I've got a service desk procedure that kicks off an external remediation process. The SD procedure writes to a SQL table, which triggers the external process. The table is updated with the results of the process. Depending on the priority of the event, I want to wait 10 or 20 minutes to determine if the process completed successfully.
Currently, I use a Goal procedure to handle this, but it isn't working as we need. If the alert arrives at 2am, for example, the remediation process launches within a minute, but the goal process doesn't start counting until 8am, when the client's coverage window starts. So, at 8:10am it finally determines that the remediation was unsuccessful. I want to know by 2:10 am so that I can perform a secondary process, such as an advanced remediation tasks reserved for certain conditions, or simply escalate the ticket so it's in the help desk before the staff arrive.
Currently, the goal (and escalation) procedure times for any value of 1 day or less are based on "client coverage window", which explains the behavior. Seems strange that a simple goal timer isn't available.
Is anyone aware of an alternative for this? (there's no SuspendProcedure function.)
Would there be any harm in calling a "Sleep 600" command that you could see (possibly multiple sleep commands running on the Kaseya server)?
I would think you would be better off calling executeProcedure() to reschedule the executing procedure for 10 minutes from now instead of sleeping for 10 minutes. You might have to change the logic of your procedure slightly to get this to work. Possibly add an if statement to see if this is the first call or if this is the call that was scheduled to run in 10 min, but it is hard to say without seeing the procedure.
Ah, it only it were that easy, I would not have even dealt with Goal and Escalation procedures, much less asked this question! Thanks for the ideas, though.. :D
There are only two options available to me when I am in the SD Procedure editor:
scheduleAgentProcedure - which allows me to pick a procedure from the Agent Procedures library, set a delay, and select an agent where the procedure should run. This does not help me continue processing in Service Desk after waiting for a remediation period to complete. (now, if there were an option to wait for completion of the agent procedure, this might work!)

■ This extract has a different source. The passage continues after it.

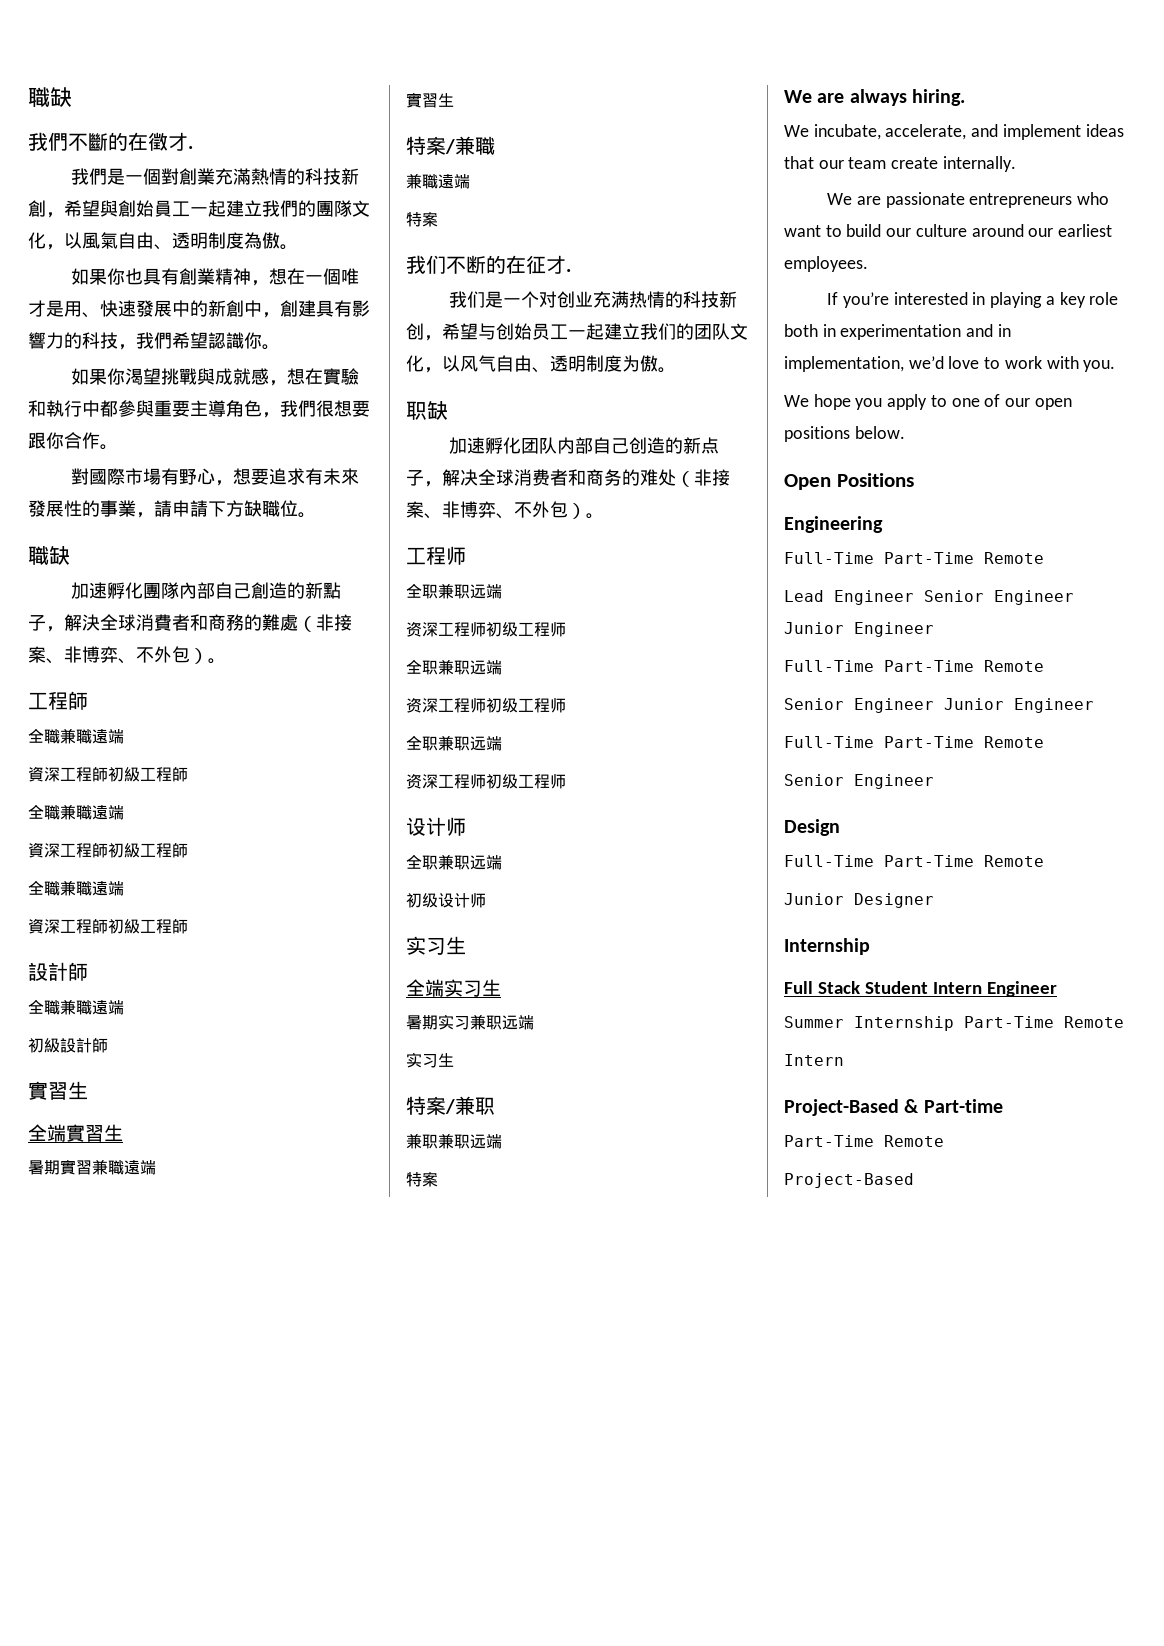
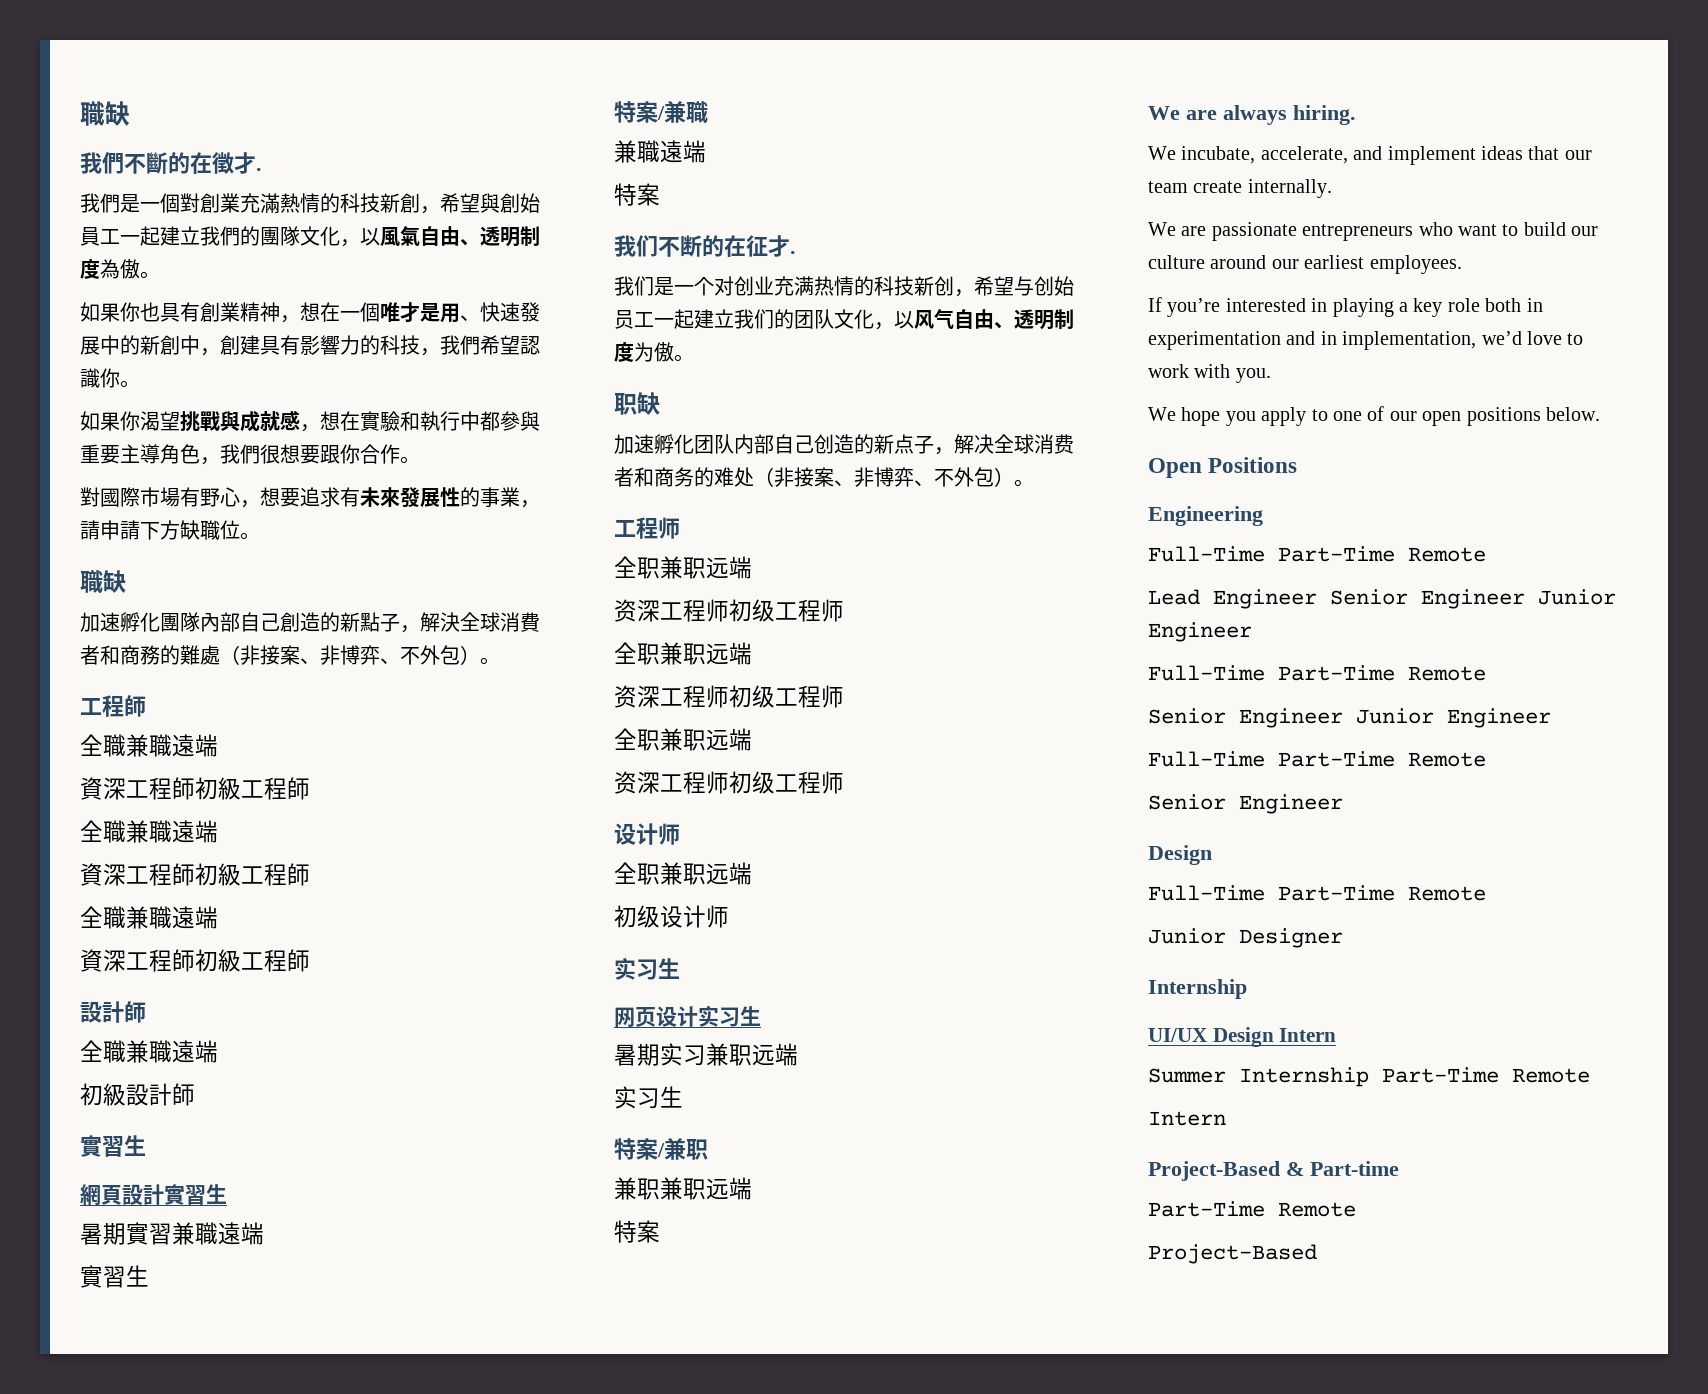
[28,1124,66,1142] 全端 -> [80,1184,164,1206] 網頁設計
[406,979,444,997] 全端 -> [614,1006,698,1028] 网页设计
[784,981,1057,997] Full Stack Student Intern Engineer -> [1148,1027,1337,1047] UI/UX Design Intern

executeSubProcedure, which allows me to select a procedure from within the Service Desk sub-procedure library, but - that executes immediately.
I'm considering trying an executeShellCommand (which runs a command on the Kaseya server) and simply does a "Sleep.exe 600". I only have a small number of situations where I need to know ASAP after a timeout period that the remediation was successful or not, and those don't happen that often. Most are not critical and can wait (like patch failure summarization). I'm really wondering if there's an issue with a long running (10-20 minute) script even though it takes virtually no CPU cycles. I'm also wondering why Kaseya never saw the value of a goal / escalation procedure not tied to customer coverage times.
One method we deploy is to schedule the Agent Procedure from SD , and then move the Ticket into a "Waiting" Stage.
The Agent procedure then runs , does what ever it is designed to do and returns what ever results etc. to the procedure.
The same Agent Procedure can then create a new SD ticket with the results included as the Summary/Description etc.
Then utilising some clever Dedupping functions you can get the New ticket results appended as a note to the ticket in the Waiting Stage, and then dependent on the detail from the Duplicate ticket added ( ie the ticket that represents the results of the agent procedure ) and using a Change Procedure force the Ticket to move to another stage which could in turn trigger another Goal or Escalation or Stage Entry procedure etc
I think the problem I'm having getting my brain in gear with this is that the event I'm processing isn't associated with an agent, so I don't have a place to run an Agent Procedure.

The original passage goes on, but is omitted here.